***** Extracted records *****

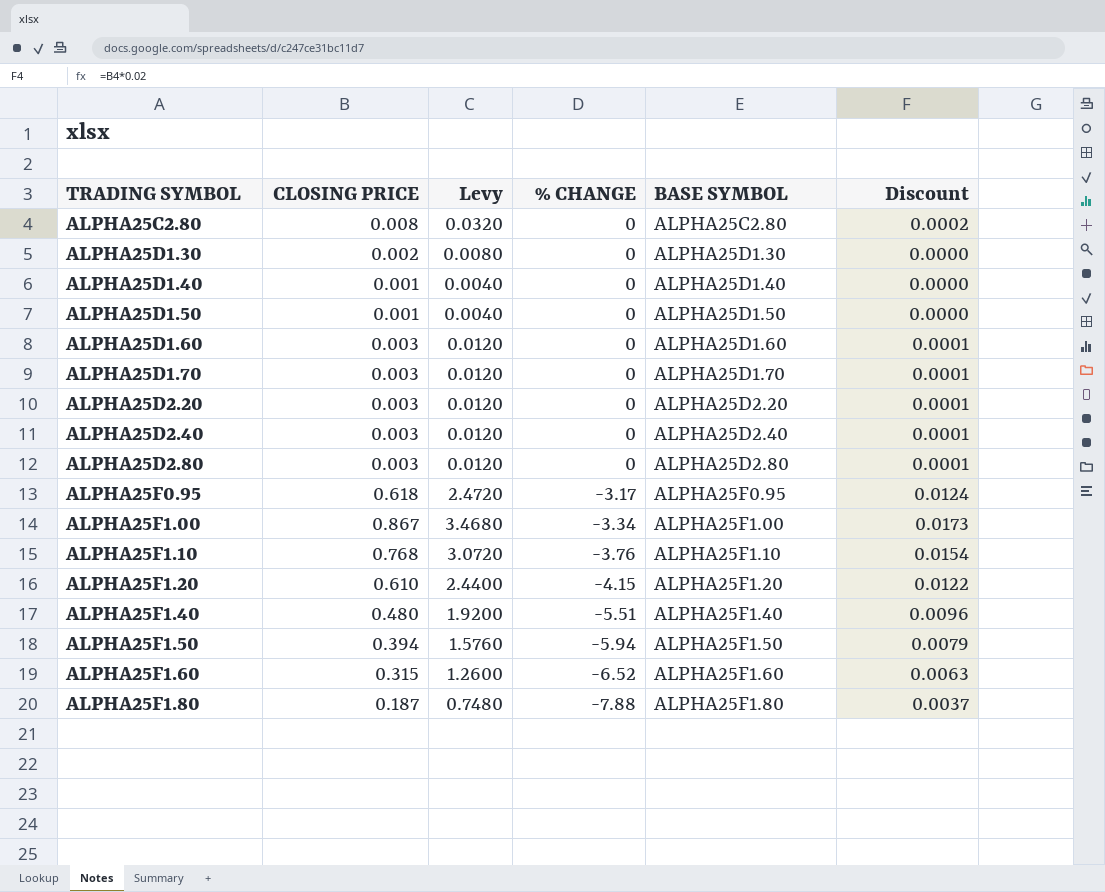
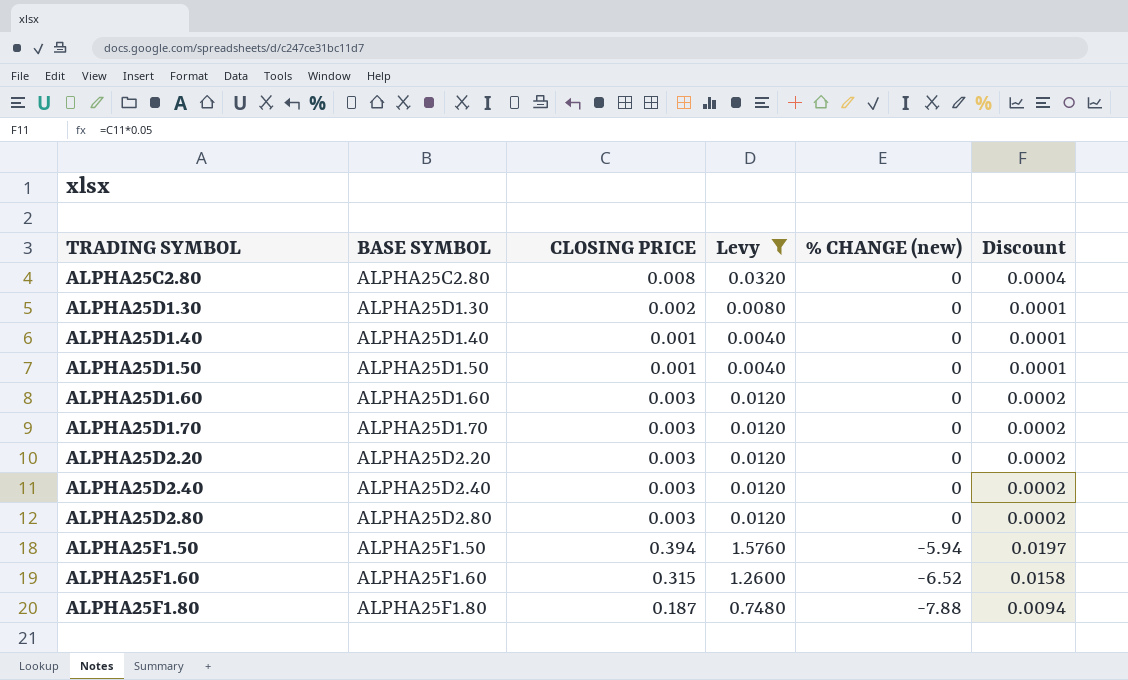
filter: none -> Levy <= 1.5760
column BASE SYMBOL | position: 5 -> 2
column name: % CHANGE -> % CHANGE (new)
column Discount | formula: [CLOSING PRICE] * 0.02 -> [CLOSING PRICE] * 0.05

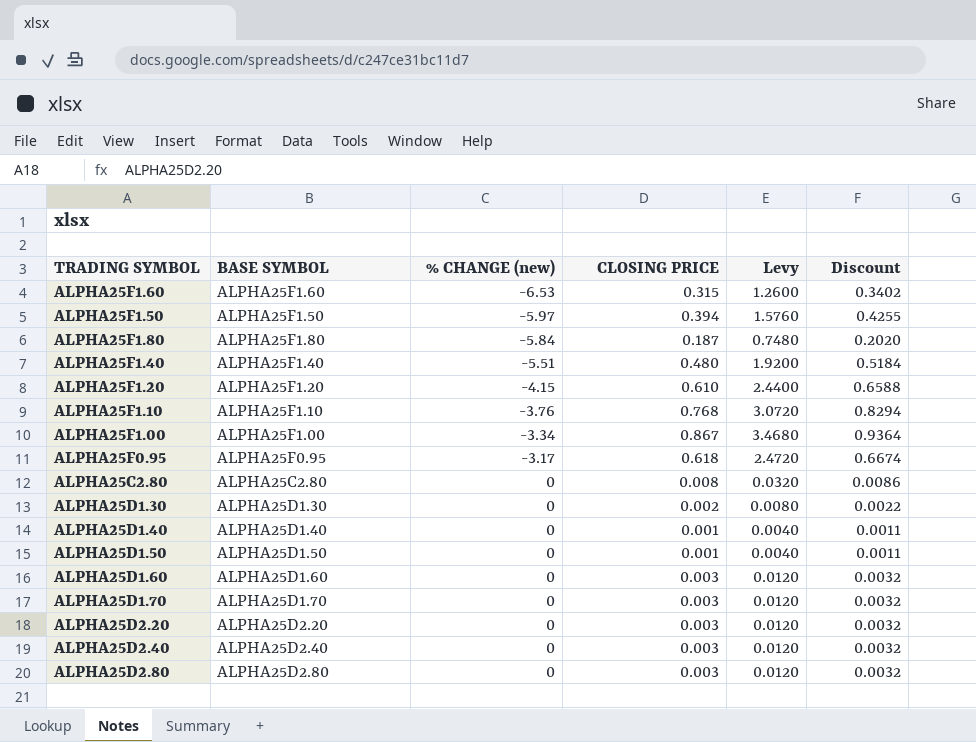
filter: Levy <= 1.5760 -> none
row order: TRADING SYMBOL ascending -> % CHANGE (new) ascending
column % CHANGE (new) | position: 5 -> 3
column Discount | formula: [CLOSING PRICE] * 0.05 -> [CLOSING PRICE] * 1.08
ALPHA25F1.60 | % CHANGE (new): -6.52 -> -6.53
ALPHA25F1.50 | % CHANGE (new): -5.94 -> -5.97
ALPHA25F1.80 | % CHANGE (new): -7.88 -> -5.84

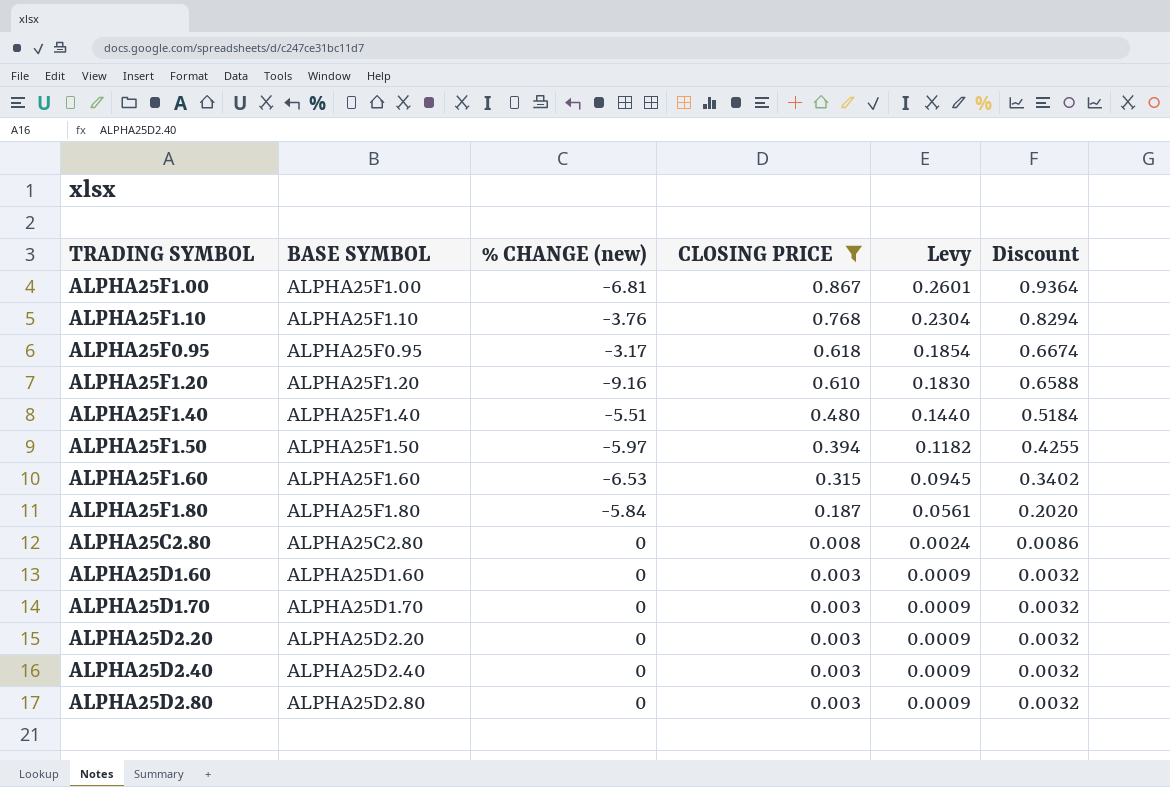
filter: none -> CLOSING PRICE >= 0.003
row order: % CHANGE (new) ascending -> CLOSING PRICE descending
column Levy | formula: [CLOSING PRICE] * 4 -> [CLOSING PRICE] * 0.3
ALPHA25F1.00 | % CHANGE (new): -3.34 -> -6.81
ALPHA25F1.20 | % CHANGE (new): -4.15 -> -9.16

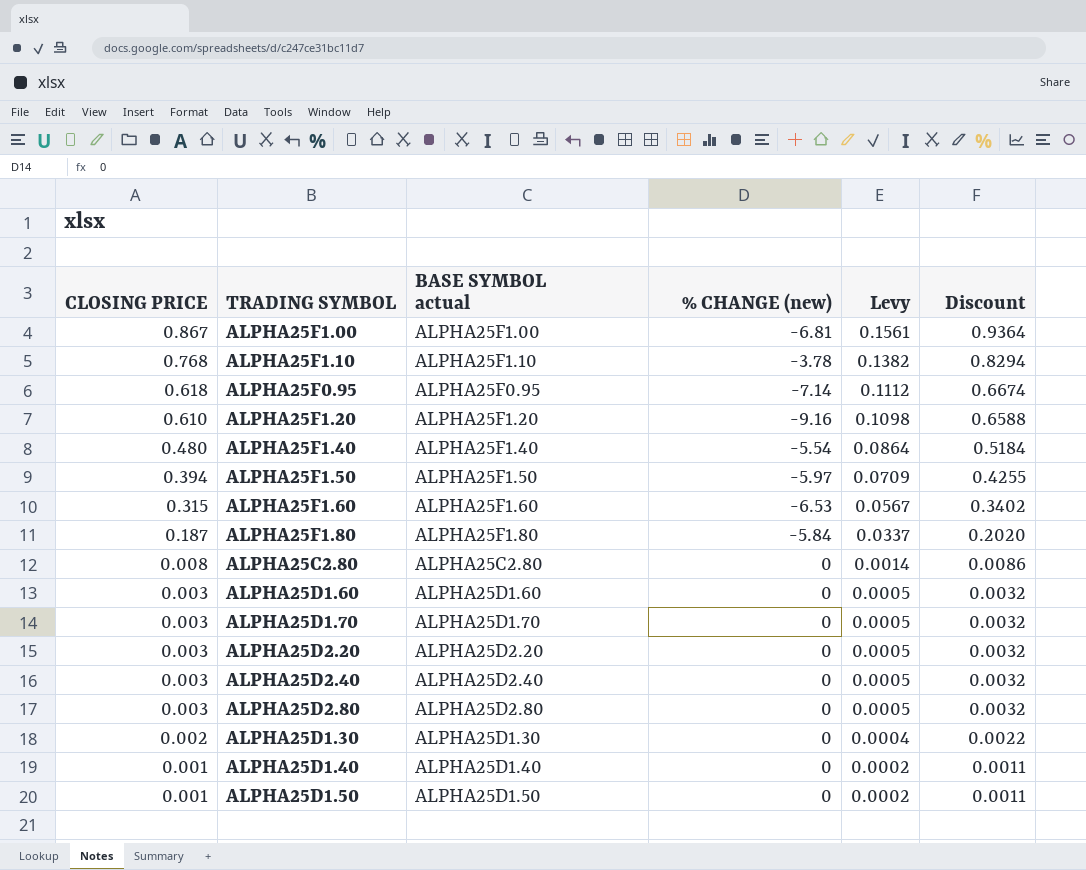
filter: CLOSING PRICE >= 0.003 -> none
column CLOSING PRICE | position: 4 -> 1
column name: BASE SYMBOL -> BASE SYMBOL actual
column Levy | formula: [CLOSING PRICE] * 0.3 -> [CLOSING PRICE] * 0.18
ALPHA25F1.10 | % CHANGE (new): -3.76 -> -3.78
ALPHA25F0.95 | % CHANGE (new): -3.17 -> -7.14
ALPHA25F1.40 | % CHANGE (new): -5.51 -> -5.54

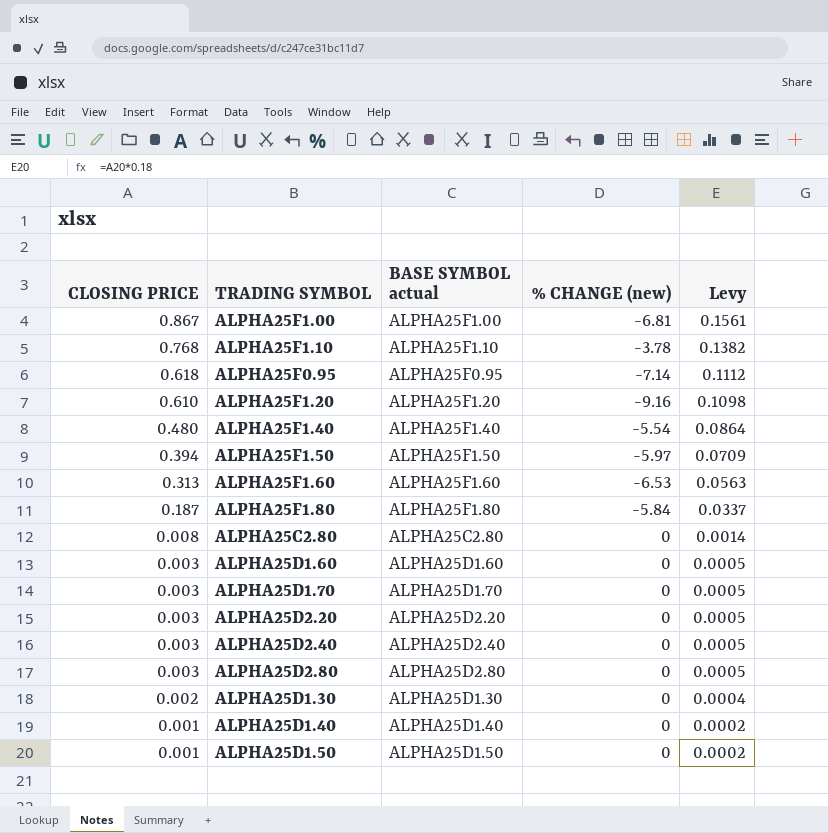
column Discount | formula: [CLOSING PRICE] * 1.08 -> none
ALPHA25F1.60 | CLOSING PRICE: 0.315 -> 0.313
ALPHA25F1.60 | Levy: 0.0567 -> 0.0563

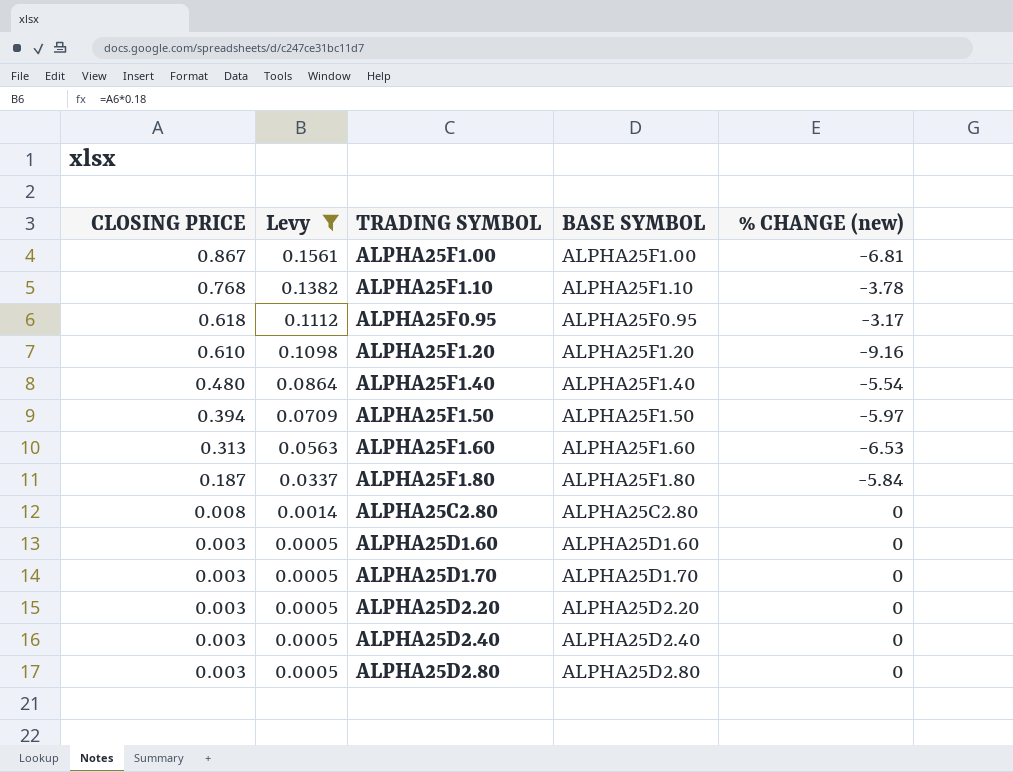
filter: none -> Levy >= 0.0005
column Levy | position: 5 -> 2
column name: BASE SYMBOL actual -> BASE SYMBOL
ALPHA25F0.95 | % CHANGE (new): -7.14 -> -3.17

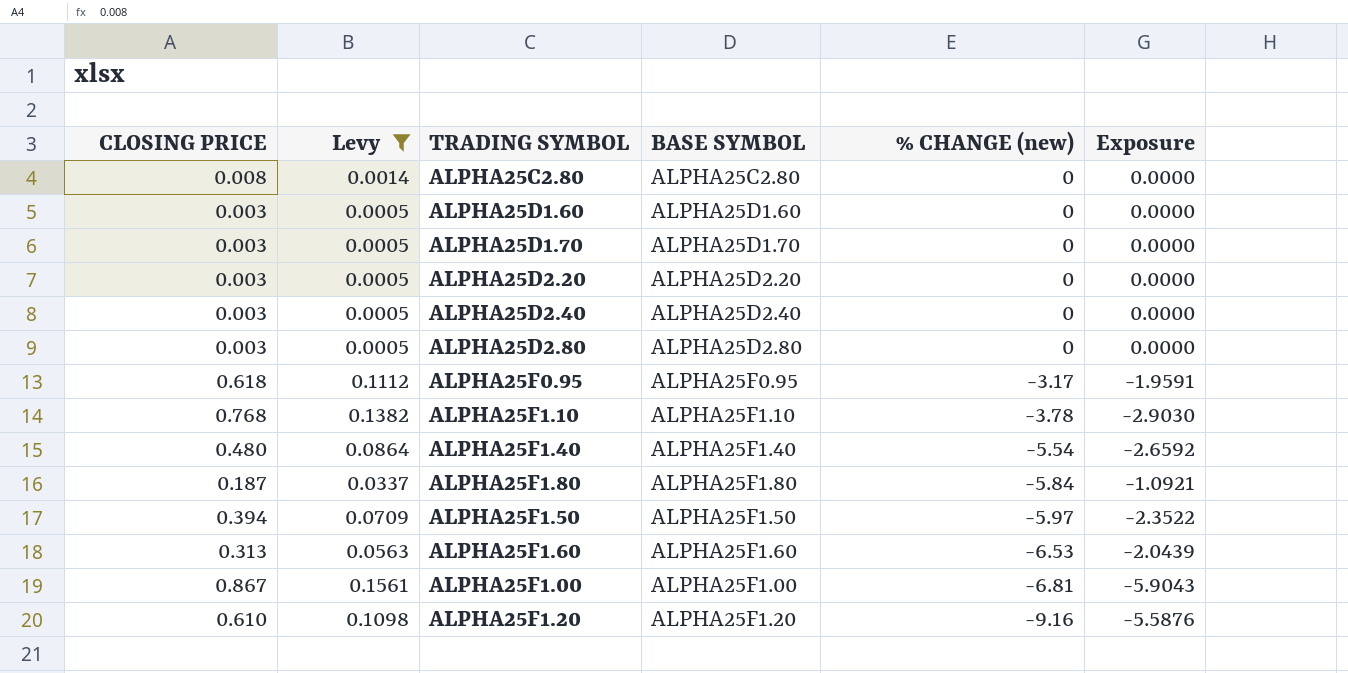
row order: CLOSING PRICE descending -> % CHANGE (new) descending
column Exposure | formula: none -> [CLOSING PRICE] * [% CHANGE (new)]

*****

- _Activity_: Show the lines where the word "order" appears in the entries.

- _Solution_:
row order: TRADING SYMBOL ascending -> % CHANGE (new) ascending
row order: % CHANGE (new) ascending -> CLOSING PRICE descending
row order: CLOSING PRICE descending -> % CHANGE (new) descending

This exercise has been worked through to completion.